Today Braff tried to clarify what kind of funding he’s getting from Worldview Entertainment. Basically, it all goes back to something called Gap Financing, which I imagine your mom knows all about. (*looks over at joke writers, gives confused shrug*)
— The story out there about the movie being fully funded by some financier is wrong.
I have said on here and in every interview I’ve done on this project that the film would be fully financed from 3 sources:
- My Kickstarter Backers
- My own money
- Pre-Selling foreign theatrical distribution.
Those three amounts will bring us to a budget of around 5 to 6 million dollars.
— Nothing about the making of this movie has changed. This movie is happening because backers funded it.
This film would not be happening without my backers. The traditional way is to have a financier put up the money and then sell the foreign rights. What I did, was to say to my fans, “If you and I provide the capital, we don’t need some rich dude dictating how we make the movie; we can then go sell foreign distibution [sic] and we’ll be all the way to our goal. Are you interested in that? So far 38,455 people have said yes.
— What happened today is that a financial company agreed to fill in the gap between what Kickstarter backers have funded and what I have put in, and what the movie will actually cost. Shooting could not happen without this.
When you pre-sell foreign distribution, you don’t get that money for some time. So you need to go to a company to provide something called “Gap Financing”. They are essentially a bank. Loaning us the “gap” between what we’ve raised together and what we need to actually make the movie. I have no idea where a 10 million dollar number came from but it is wrong and a lie.
— This loan is secured against proceeds generated by selling the foreign rights to the movie. That’s been the plan all along.
This loan, helps us start! We’re opening an office and casting and we’re fully under way. We couldn’t be doing that without “Gap Financing” to cover our… (wait for it) gap. As these foreign sales are occurring as we speak at the Cannes Film Festival, you will likely be hearing more and more about them. It is good for us! More eyes on our movie.

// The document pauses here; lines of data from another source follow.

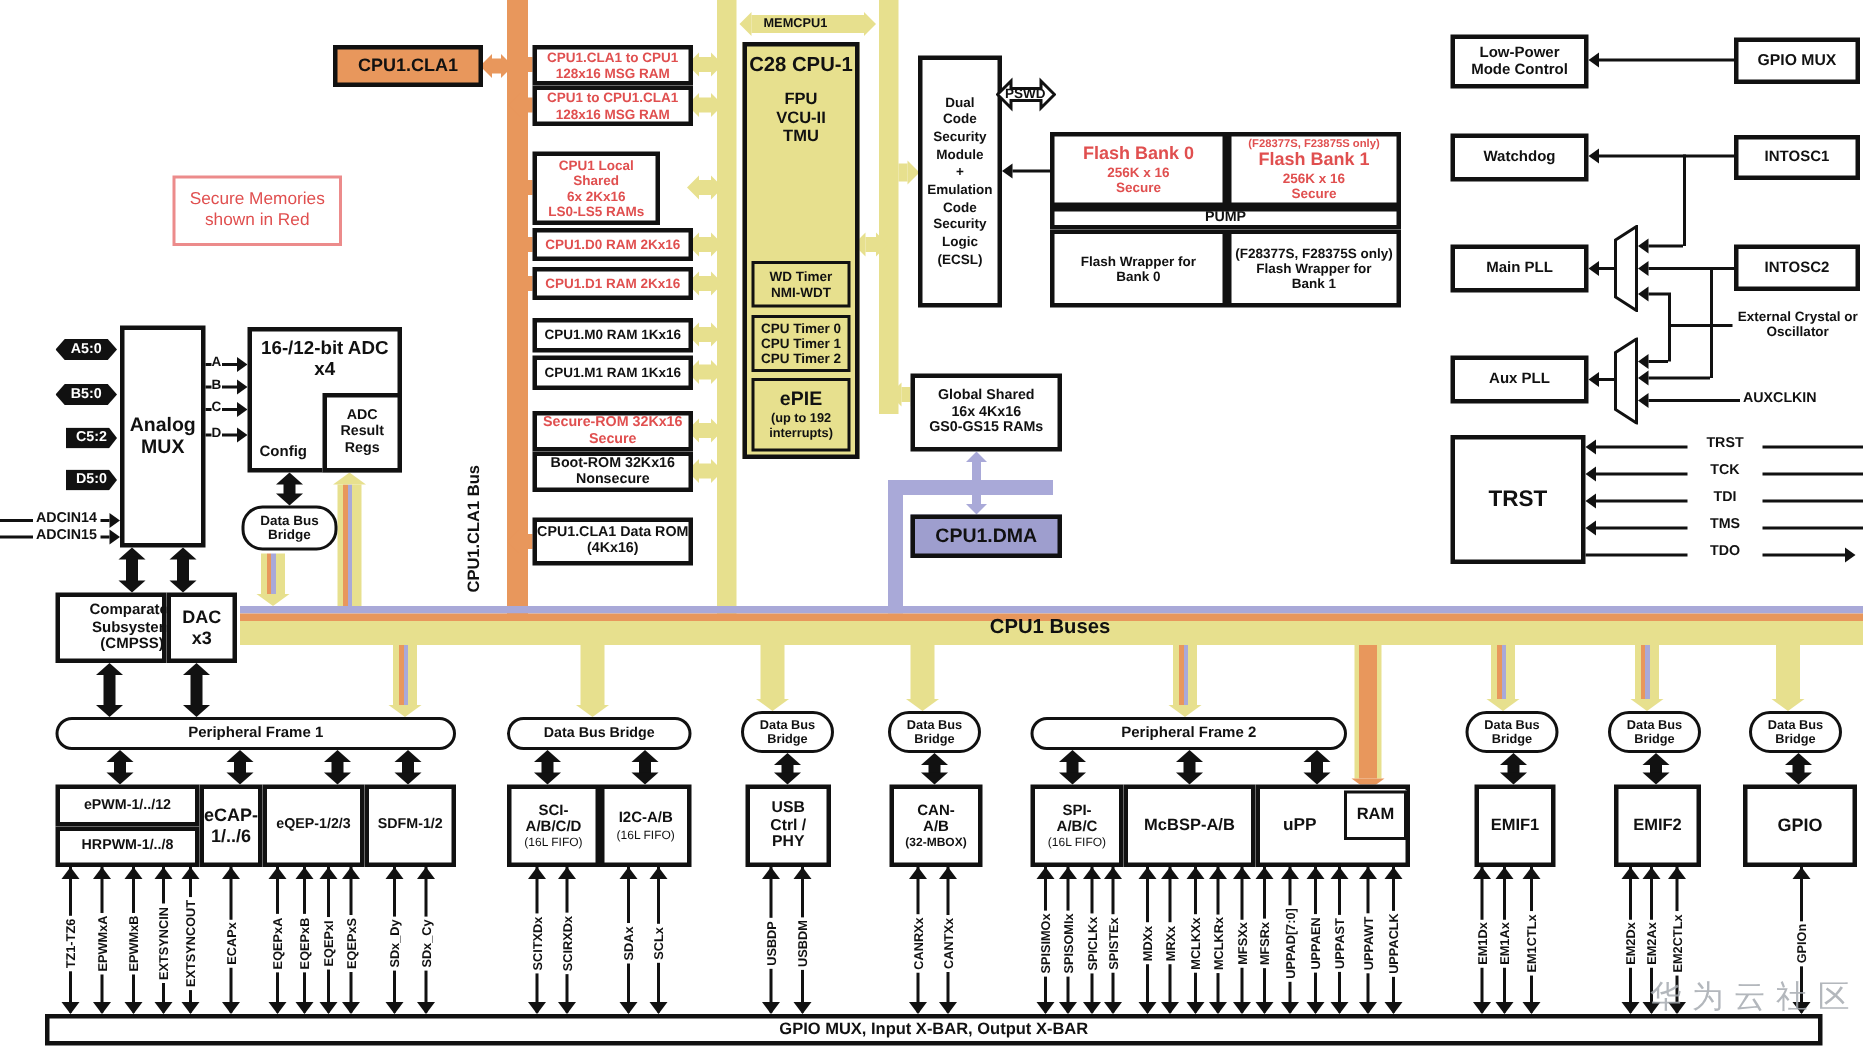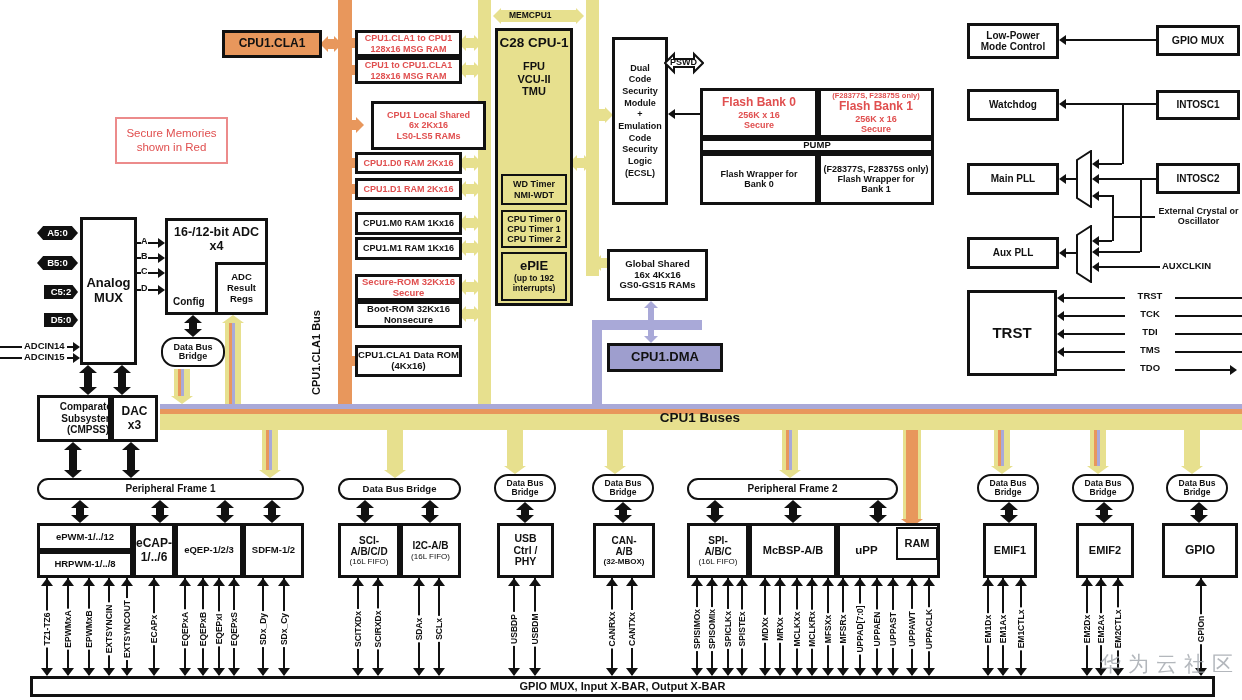--- a/index.html
+++ b/index.html
@@ -123,21 +123,21 @@
   <div class="cond" style="left:1184px;top:430px;height:36px;"></div>
 
   <div class="b orange" style="left:222px;top:30px;width:100px;height:28px;font-size:12px;"><span>CPU1.CLA1</span></div>
   <div class="b b2" style="left:115px;top:117px;width:113px;height:47px;border-color:#EC8B8B;font-weight:normal;font-size:11.5px;"><span class="red">Secure Memories
 shown in Red</span></div>
 
   <div class="b" style="left:355px;top:30px;width:107px;height:27px;font-size:9px;"><span class="red">CPU1.CLA1 to CPU1
 128x16 MSG RAM</span></div>
   <div class="b" style="left:355px;top:57px;width:107px;height:27px;font-size:9px;"><span class="red">CPU1 to CPU1.CLA1
 128x16 MSG RAM</span></div>
-  <div class="b" style="left:355px;top:101px;width:115px;height:49px;font-size:9px;margin-left:16px;"><span class="red">CPU1 Local Shared
+  <div class="b" style="left:355px;top:101px;width:85px;height:49px;font-size:9px;"><span class="red">CPU1 Local Shared
 6x 2Kx16
 LS0-LS5 RAMs</span></div>
   <div class="b" style="left:355px;top:152px;width:107px;height:22px;font-size:9px;"><span class="red">CPU1.D0 RAM 2Kx16</span></div>
   <div class="b" style="left:355px;top:178px;width:107px;height:22px;font-size:9px;"><span class="red">CPU1.D1 RAM 2Kx16</span></div>
   <div class="b" style="left:355px;top:212px;width:107px;height:23px;font-size:9px;"><span>CPU1.M0 RAM 1Kx16</span></div>
   <div class="b" style="left:355px;top:237px;width:107px;height:23px;font-size:9px;"><span>CPU1.M1 RAM 1Kx16</span></div>
   <div class="b" style="left:355px;top:274px;width:107px;height:27px;font-size:9.5px;"><span class="red">Secure-ROM 32Kx16
 Secure</span></div>
   <div class="b" style="left:355px;top:301px;width:107px;height:27px;font-size:9.5px;"><span>Boot-ROM 32Kx16
 Nonsecure</span></div>
@@ -191,21 +191,21 @@
 Bank 0</span></div>
   <div class="b" style="left:818px;top:153px;width:116px;height:52px;font-size:9px;"><span>(F28377S, F28375S only)
 Flash Wrapper for
 Bank 1</span></div>
   <div class="hl" style="left:675px;top:113px;width:25px;"></div>
   <div class="tri triL" style="left:668px;top:109px;"></div>
 
   <div class="b" style="left:607px;top:249px;width:101px;height:52px;font-size:9.5px;"><span>Global Shared
 16x 4Kx16
 GS0-GS15 RAMs</span></div>
-  <div class="b purple" style="left:607px;top:343px;width:116px;height:29px;font-size:13px;"><span>CPU1.DMA</span></div>
+  <div class="b purple" style="left:607px;top:343px;width:101px;height:29px;font-size:13px;"><span>CPU1.DMA</span></div>
 
   <div class="pill d" style="left:37px;top:226px;width:41px;">A5:0</div>
   <div class="pill d" style="left:37px;top:256px;width:41px;">B5:0</div>
   <div class="pill s" style="left:44px;top:285px;width:34px;">C5:2</div>
   <div class="pill s" style="left:44px;top:313px;width:34px;">D5:0</div>
   <div class="hl" style="left:0;top:346px;width:73px;"></div>
   <div class="tri triR" style="left:73px;top:342px;"></div>
   <div class="lab" style="left:22px;top:341px;font-size:9.5px;background:#fff;padding:0 2px;">ADCIN14</div>
   <div class="hl" style="left:0;top:357px;width:73px;"></div>
   <div class="tri triR" style="left:73px;top:353px;"></div>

If I’m interpreting this correctly, it means the money he got from Worldview Entertainment was gap financing, essentially, a loan. I don’t want to sound conspiracy-minded, but it does seem strange that he never mentions the company by name. But then he also spelled “distribution” wrong, so perhaps that was just another function of poor editing. But if he’s telling the truth, it would be slightly misleading to say he’s “taking money” from “the industry,” if all he’s doing is getting a loan to cover what he’s eventually going to make selling the rights. God, I’m bored already.
In any case, for as much as we’ve talked about the financing for this film, we better end up seeing that money on screen, and I don’t mean in the form of Josh Gad (whose presence seems to scream “we couldn’t afford Jonah Hill”). I’m talking Truckasaurus, and dancing hookers. Granted, I have no idea what $5 to $6 million buys you, but when I think “wealth” I picture hookers and Truckasaurus.